Sunday, August 22, 2010
Egg Recall
Egg recall related to salmonella outbreak expanded.
ABC World News (8/18, lead story, 2:45, Stephanopoulos) reported, "Federal health officials have put on a nationwide alert and issued one of the most sweeping food recalls in a generation. Two hundred twenty-eight million eggs from one of the country's biggest producers, after tainted eggs caused a dangerous outbreak of salmonella. It's made hundreds of people sick in at least three states and it is spreading." ABC (Wright) added, "Ironically, the FDA just issued strict new guidelines for farmers, designed to prevent salmonella outbreaks. Those guidelines took effect just last month clearly not in time to prevent this outbreak. And food safety officials stress they're still in their early stages of the investigation," and "fully expect this outbreak to grow."
NBC Nightly News (8/18, story 3, 2:35, Williams) added, "Federal investigators at these massive henhouses in Galt, Iowa believe salmonella has somehow made its way inside." The recalls are occurring "after several hundred people became sick in California, Colorado, and Minnesota.

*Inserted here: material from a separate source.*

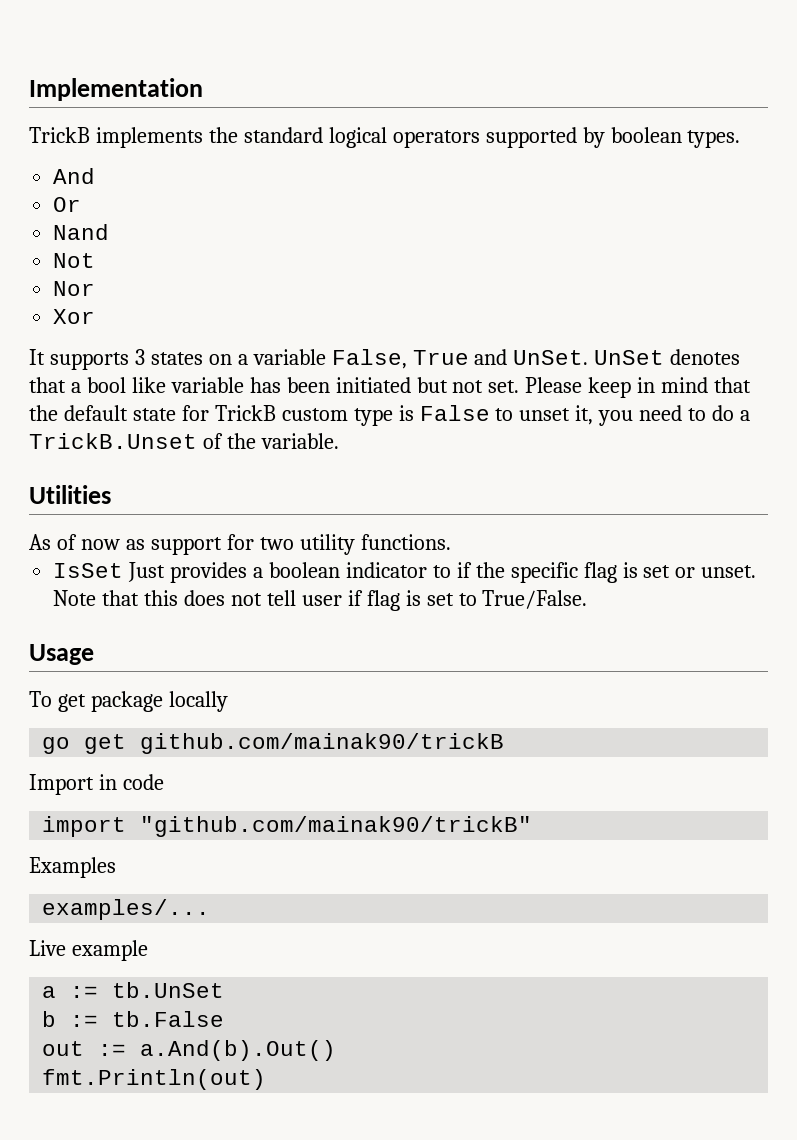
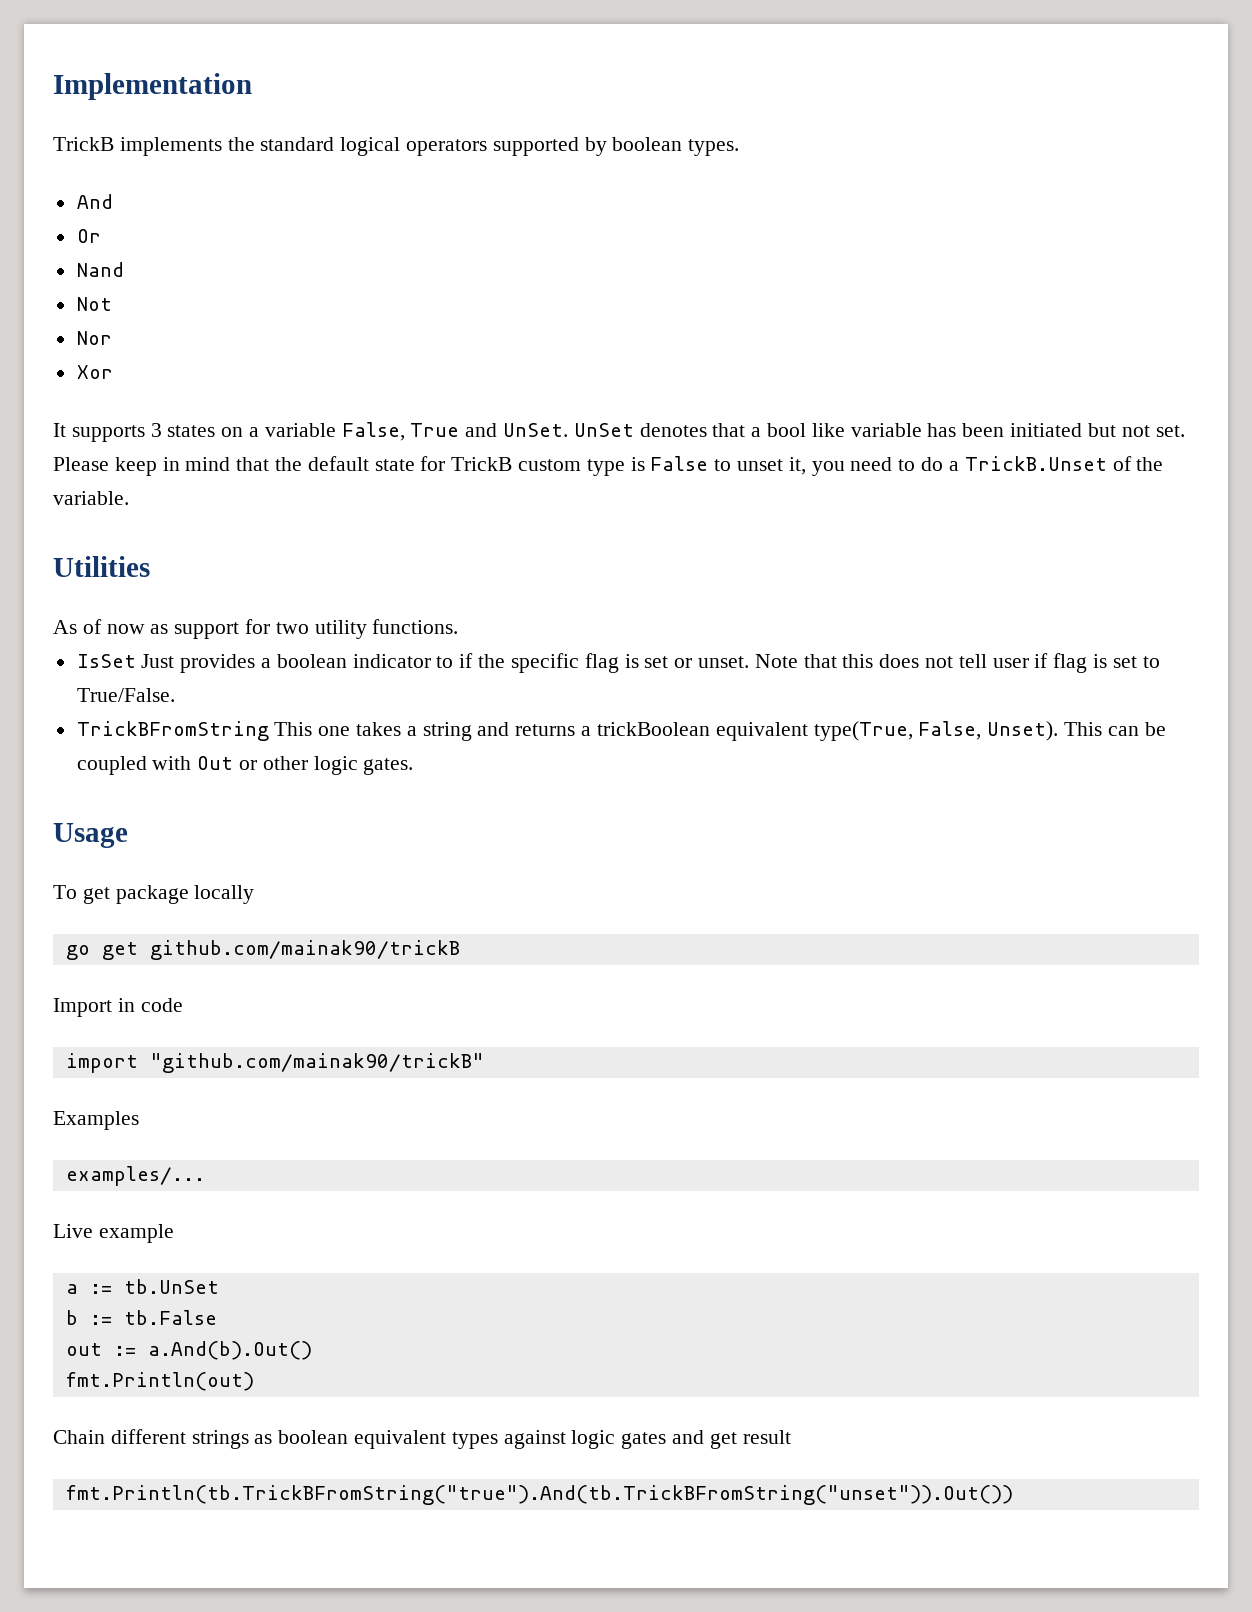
+ TrickBFromString This one takes a string and returns a trickBoolean equivalent type(True, False, Unset). This can be coupled with Out or other logic gates.
+ Chain different strings as boolean equivalent types against logic gates and get result
+ fmt.Println(tb.TrickBFromString("true").And(tb.TrickBFromString("unset")).Out())

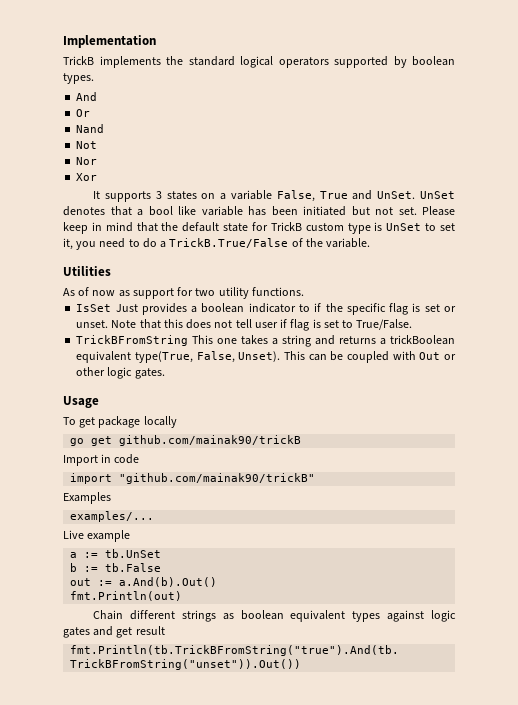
- Please keep in mind that the default state for TrickB custom type is False to unset it, you need to do a TrickB.Unset of the variable.
+ Please keep in mind that the default state for TrickB custom type is UnSet to set it, you need to do a TrickB.True/False of the variable.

And it looks as if the hens themselves have been infected."
The New York Times (8/19, B1, Neuman) reports on the front page of its Business Day section that the "outbreak, which federal officials said was the largest of its type related to eggs in years, began in May, just weeks before new government safety rules went into effect that were intended to greatly reduce the risk of salmonella in eggs." The Times says that the "company behind the recall, Wright County Egg, of Galt, Iowa, is owned by Jack DeCoster, who has had run-ins with regulators over poor or unsafe working conditions, environmental violations, the harassment of workers, and the hiring of illegal immigrants."
USA Today (8/19, Weise) reports that the recall has "renewed questions about whether it's feasible to keep the microbe -- the most common bacterial source of food-borne illness in the nation -- out of the henhouse." Meanwhile, "CDC epidemiologist Christopher Braden said Wednesday that there may be thousands of illnesses, though no reported deaths." Braden added, "We're speculating they could have had a highly infected flock or the product could have been mishandled, but we don't really know."